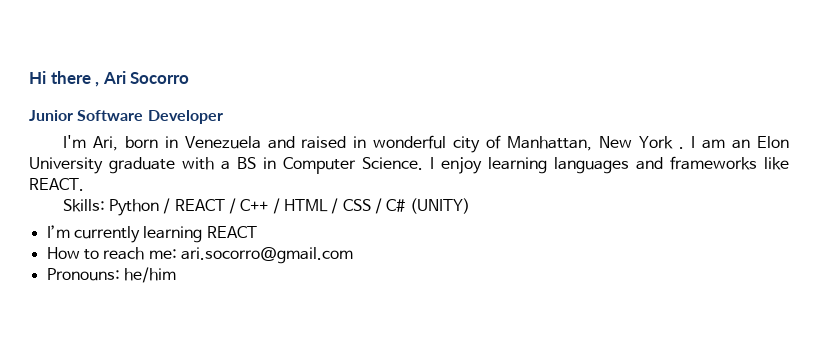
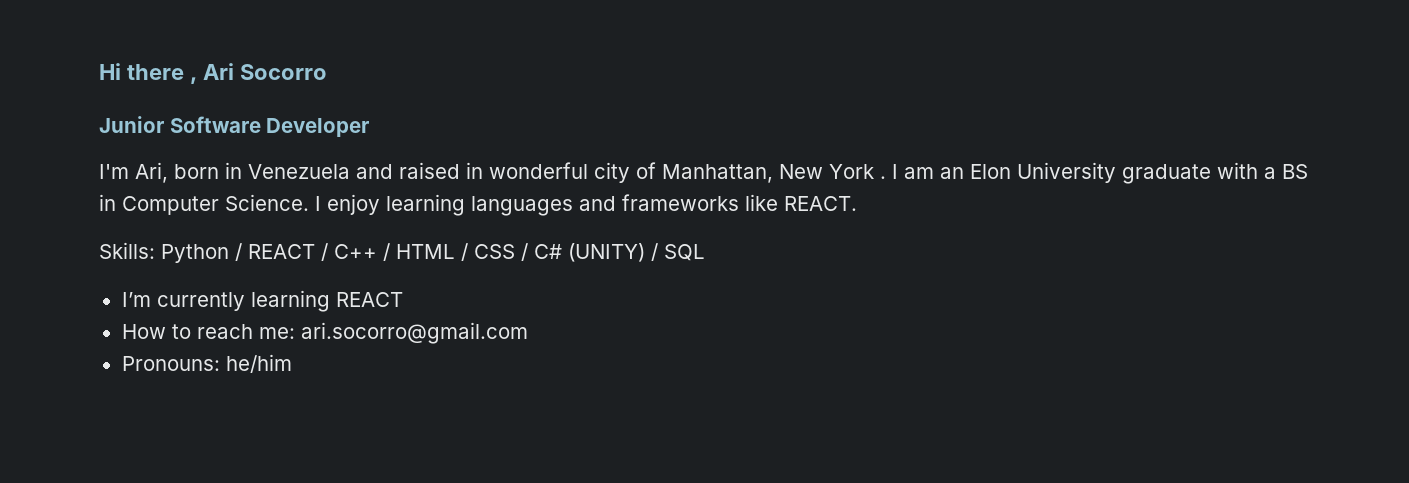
- Skills: Python / REACT / C++ / HTML / CSS / C# (UNITY)
+ Skills: Python / REACT / C++ / HTML / CSS / C# (UNITY) / SQL

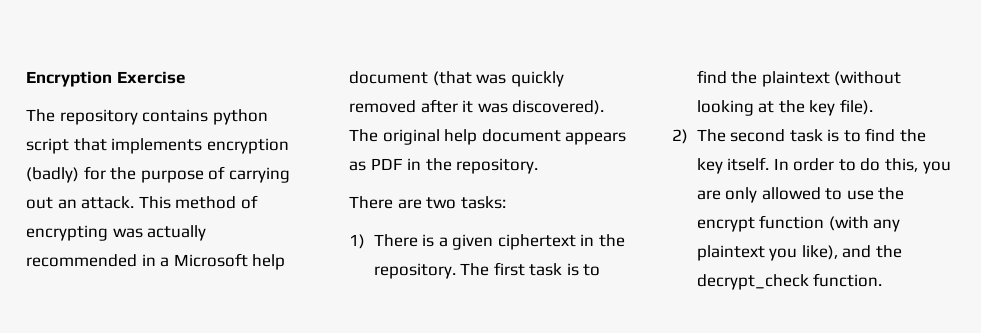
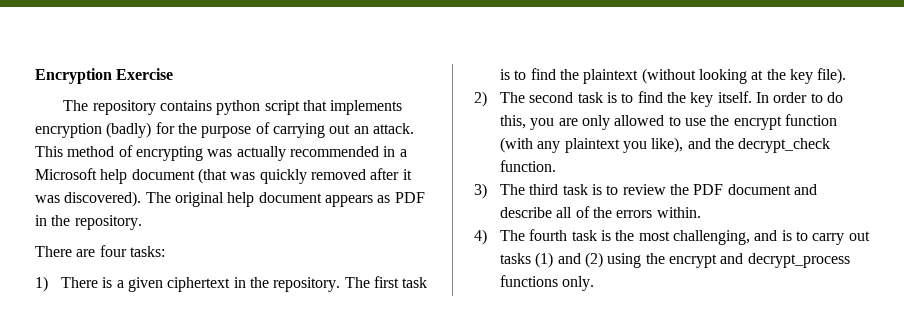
- There are two tasks:
+ There are four tasks:
+ 3) The third task is to review the PDF document and describe all of the errors within.
+ 4) The fourth task is the most challenging, and is to carry out tasks (1) and (2) using the encrypt and decrypt_process functions only.

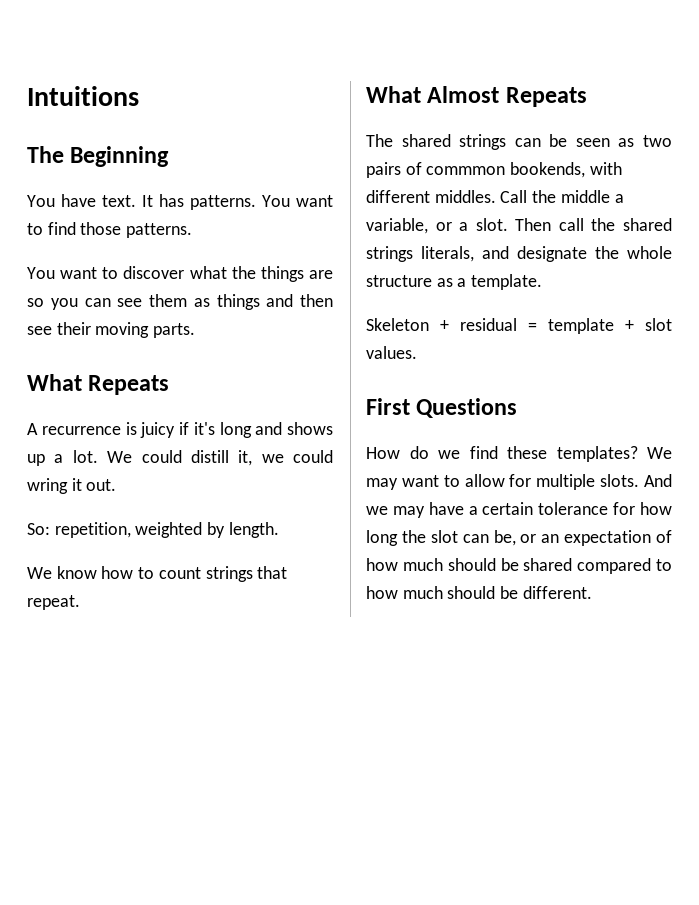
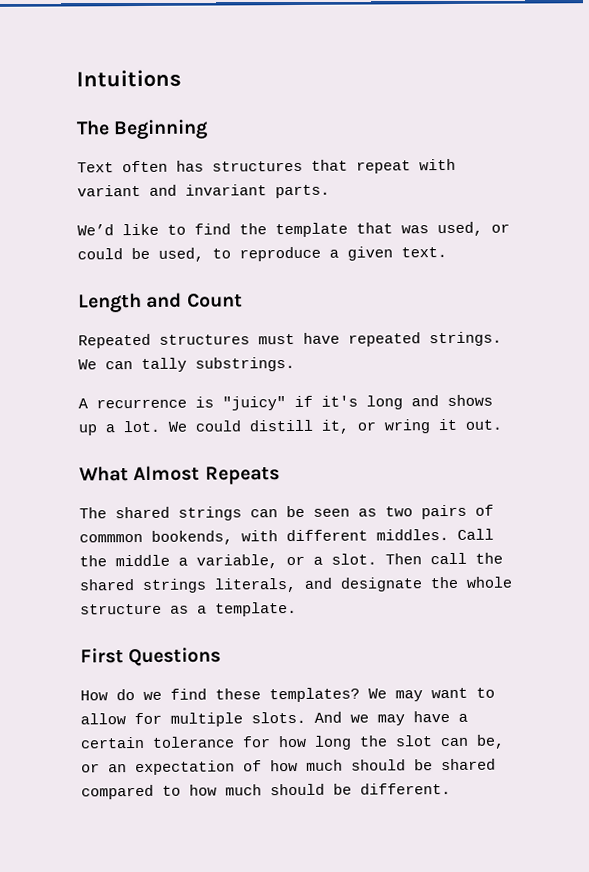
- You have text. It has patterns. You want to find those patterns.
- You want to discover what the things are so you can see them as things and then see their moving parts.
- What Repeats
+ Text often has structures that repeat with variant and invariant parts.
+ We’d like to find the template that was used, or could be used, to reproduce a given text.
+ Length and Count
+ Repeated structures must have repeated strings. We can tally substrings.
- A recurrence is juicy if it's long and shows up a lot.
+ A recurrence is "juicy" if it's long and shows up a lot.
- We could distill it, we could wring it out.
+ We could distill it, or wring it out.
- So: repetition, weighted by length.
- We know how to count strings that repeat.
- Skeleton + residual = template + slot values.

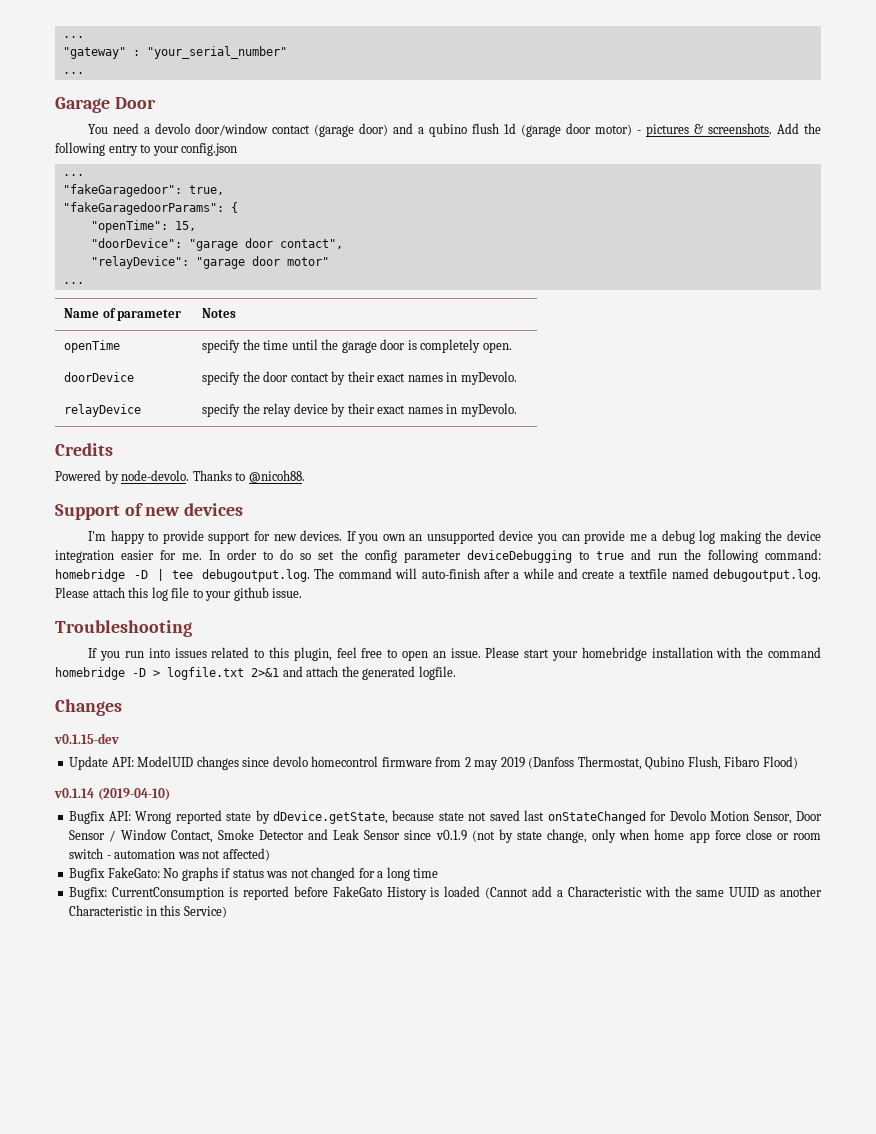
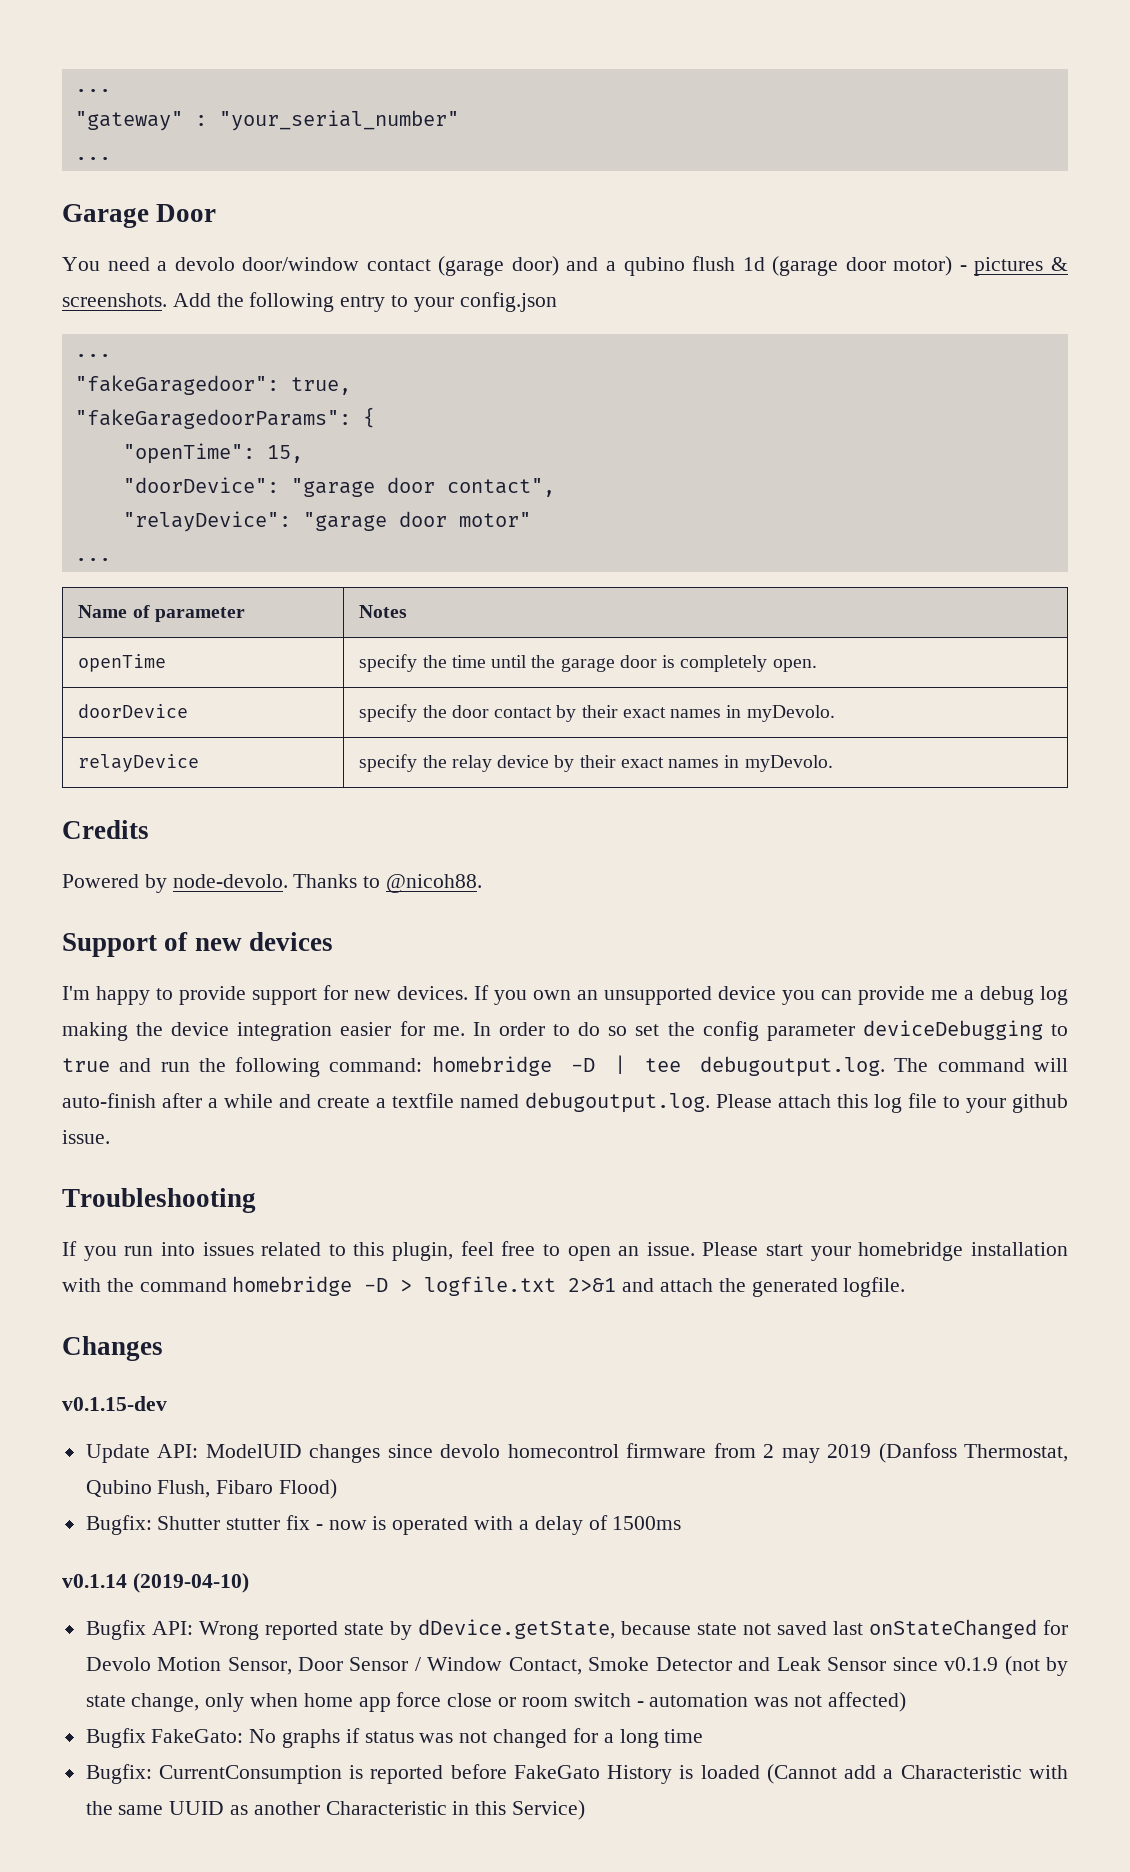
+ Bugfix: Shutter stutter fix - now is operated with a delay of 1500ms

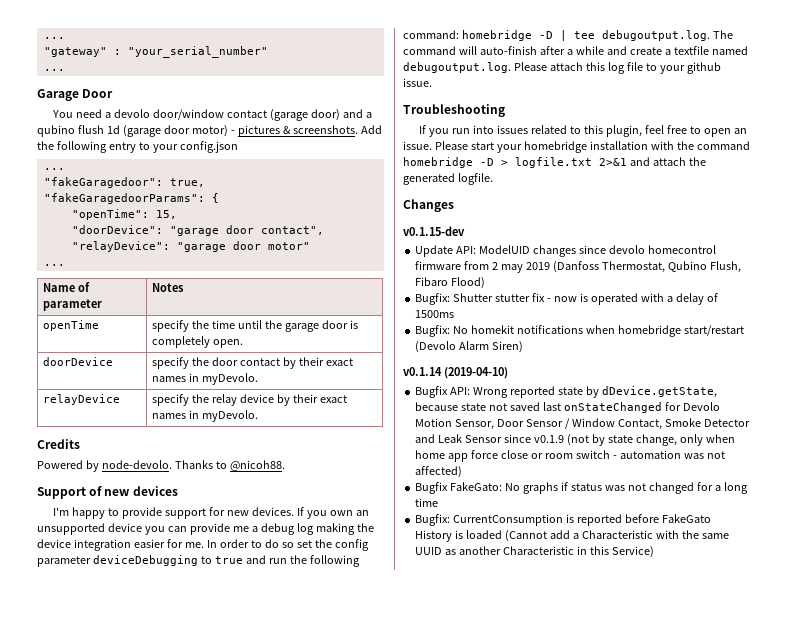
+ Bugfix: No homekit notifications when homebridge start/restart (Devolo Alarm Siren)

───

ASSIGNMENT: Indicate how many lines in the records above contain the word "find", giving only the number.

RESPONSE BOX: 2